* **Excerpted data**

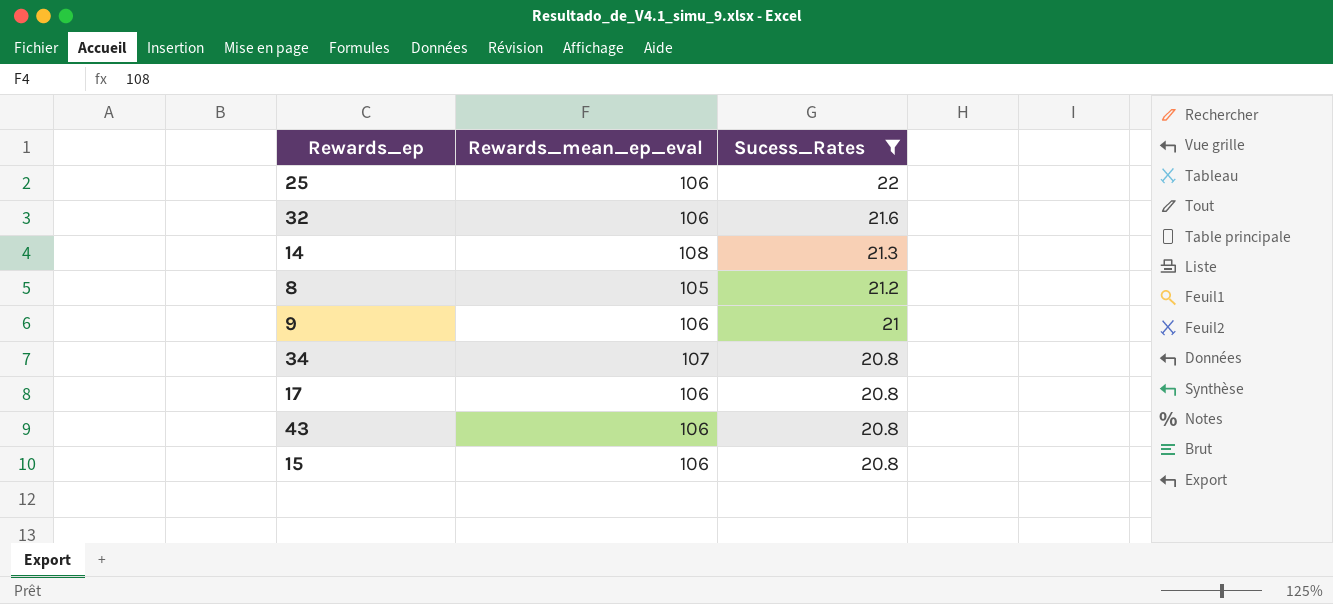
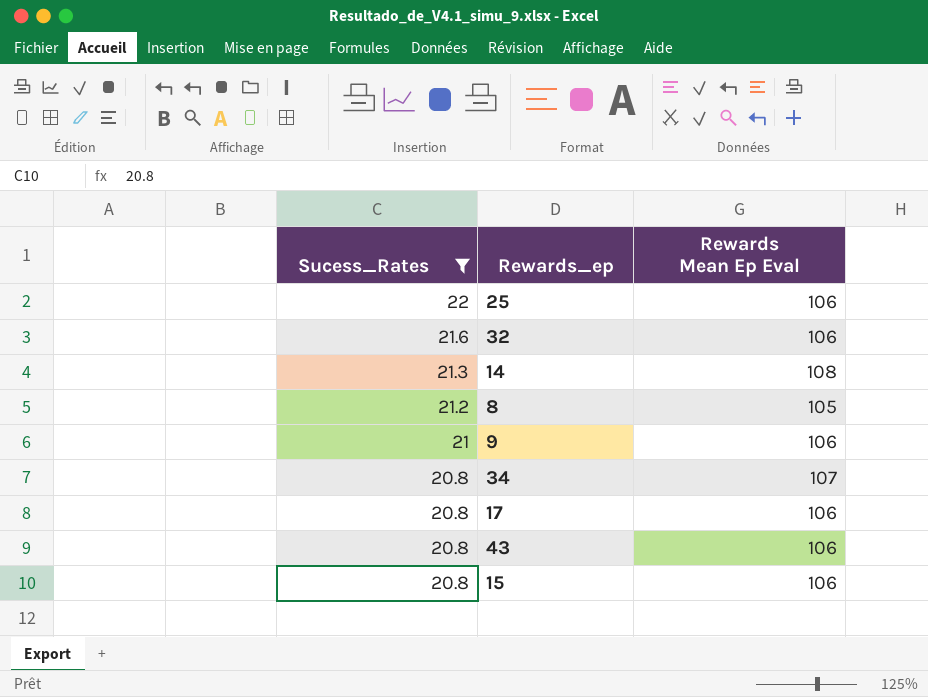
column Sucess_Rates | position: 3 -> 1
column name: Rewards_mean_ep_eval -> Rewards Mean Ep Eval

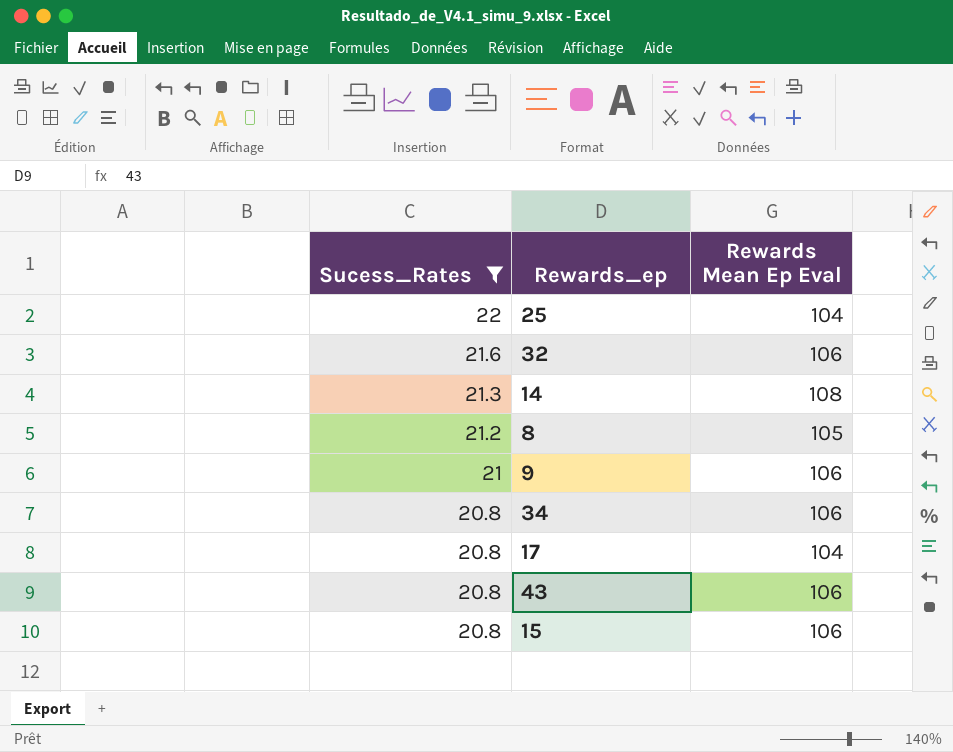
25 | Rewards Mean Ep Eval: 106 -> 104
34 | Rewards Mean Ep Eval: 107 -> 106
17 | Rewards Mean Ep Eval: 106 -> 104

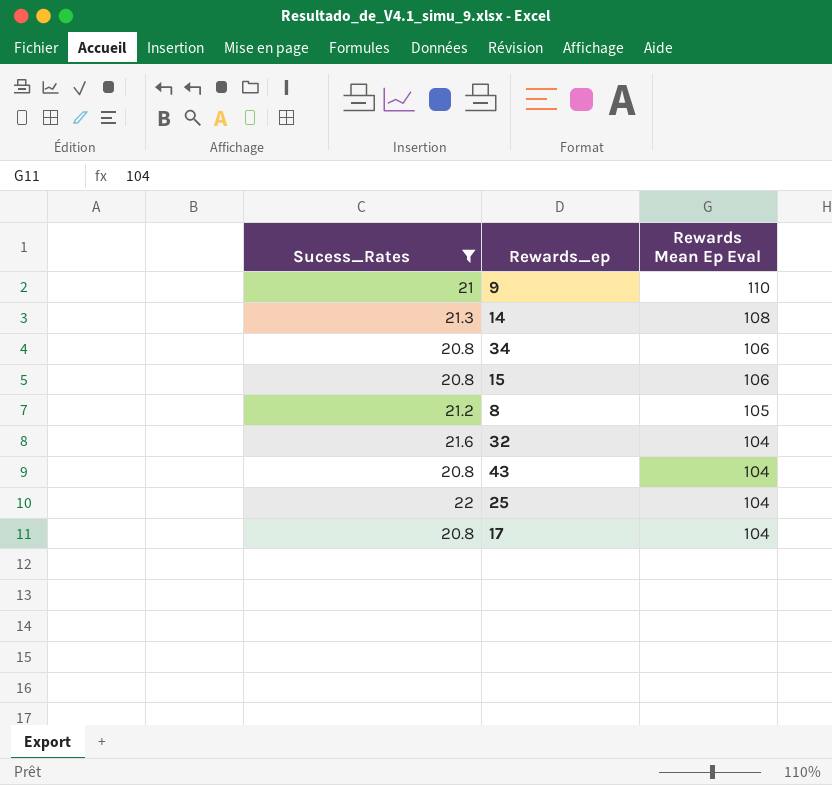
row order: Sucess_Rates descending -> Rewards Mean Ep Eval descending
9 | Rewards Mean Ep Eval: 106 -> 110
32 | Rewards Mean Ep Eval: 106 -> 104
43 | Rewards Mean Ep Eval: 106 -> 104

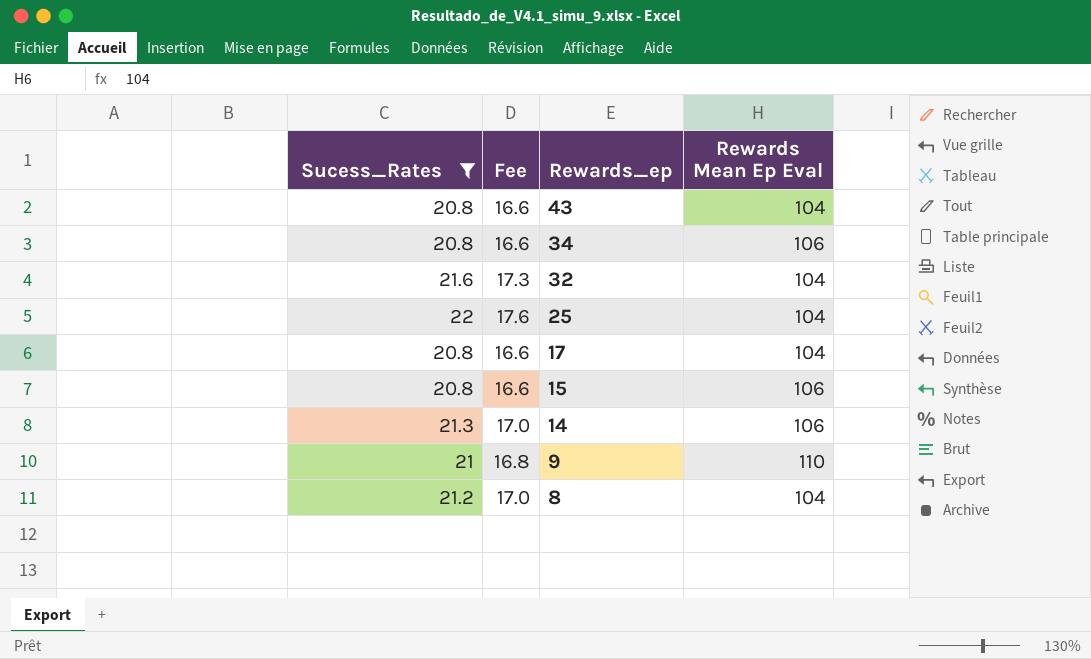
row order: Rewards Mean Ep Eval descending -> Rewards_ep descending
column Fee | formula: none -> [Sucess_Rates] * 0.8
14 | Rewards Mean Ep Eval: 108 -> 106
8 | Rewards Mean Ep Eval: 105 -> 104

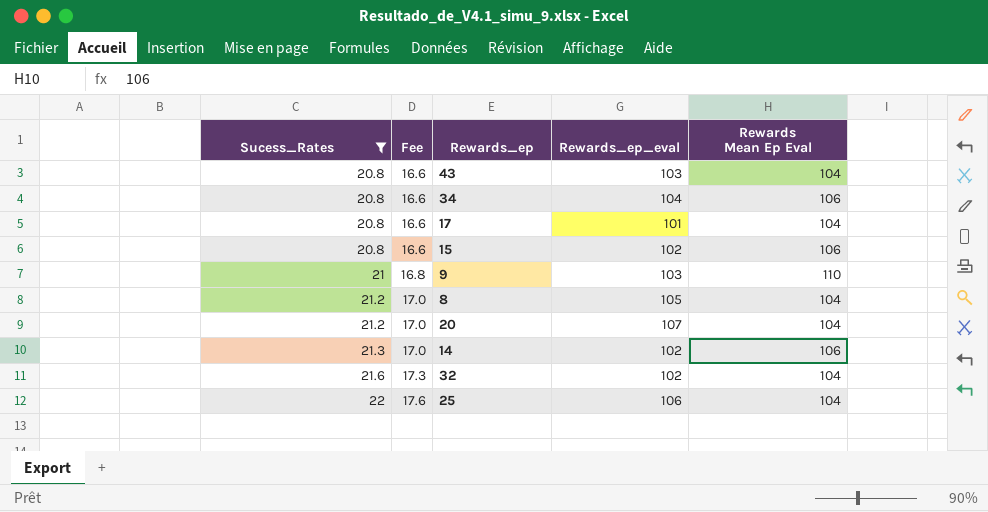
row order: Rewards_ep descending -> Sucess_Rates ascending
column Rewards_ep_eval | position: none -> 4
row 20: none -> 21.2 | 17.0 | 107 | 104

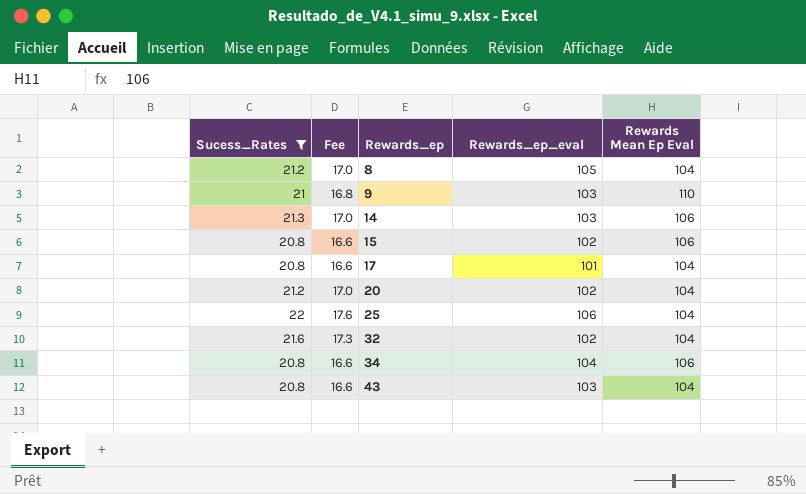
row order: Sucess_Rates ascending -> Rewards_ep ascending
14 | Rewards_ep_eval: 102 -> 103
20 | Rewards_ep_eval: 107 -> 102

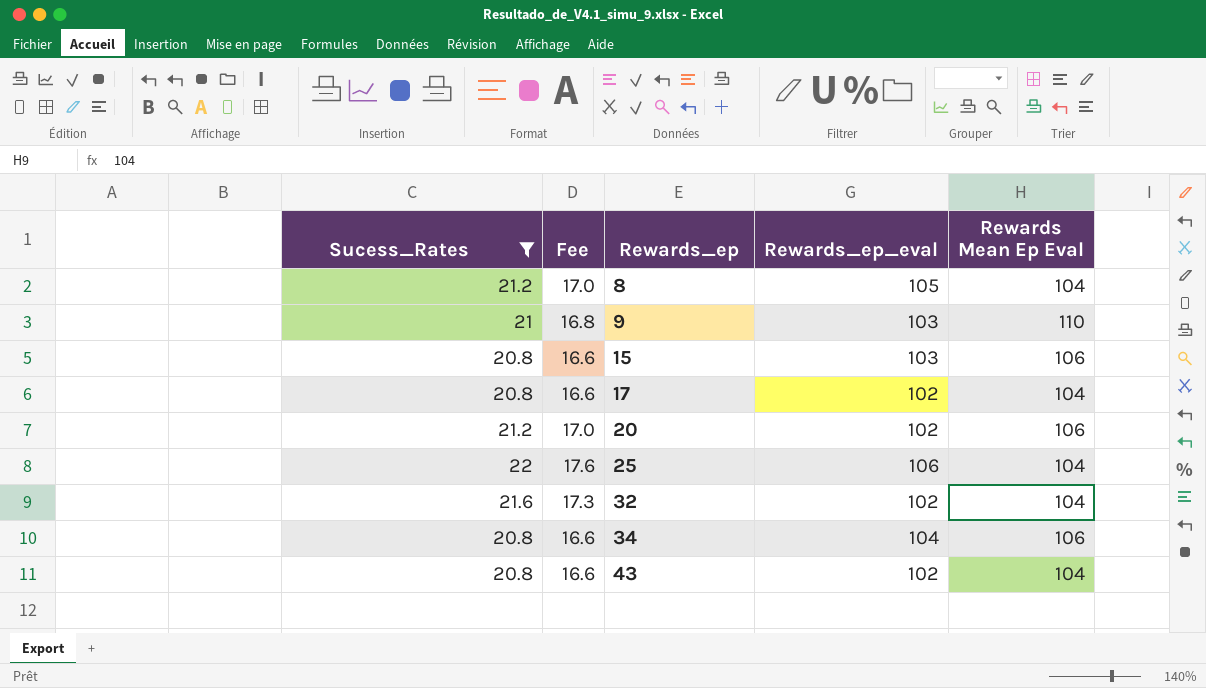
row 14: 21.3 | 17.0 | 103 | 106 -> none
15 | Rewards_ep_eval: 102 -> 103
17 | Rewards_ep_eval: 101 -> 102
20 | Rewards Mean Ep Eval: 104 -> 106
43 | Rewards_ep_eval: 103 -> 102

* **Required work**
Write out again exactly the lines from the start of the data above through the line containing "row 20: none -> 21.2 | 17.0 | 107 | 104", inclusive, excluding any pictures.

* **Solution**
column Sucess_Rates | position: 3 -> 1
column name: Rewards_mean_ep_eval -> Rewards Mean Ep Eval

25 | Rewards Mean Ep Eval: 106 -> 104
34 | Rewards Mean Ep Eval: 107 -> 106
17 | Rewards Mean Ep Eval: 106 -> 104

row order: Sucess_Rates descending -> Rewards Mean Ep Eval descending
9 | Rewards Mean Ep Eval: 106 -> 110
32 | Rewards Mean Ep Eval: 106 -> 104
43 | Rewards Mean Ep Eval: 106 -> 104

row order: Rewards Mean Ep Eval descending -> Rewards_ep descending
column Fee | formula: none -> [Sucess_Rates] * 0.8
14 | Rewards Mean Ep Eval: 108 -> 106
8 | Rewards Mean Ep Eval: 105 -> 104

row order: Rewards_ep descending -> Sucess_Rates ascending
column Rewards_ep_eval | position: none -> 4
row 20: none -> 21.2 | 17.0 | 107 | 104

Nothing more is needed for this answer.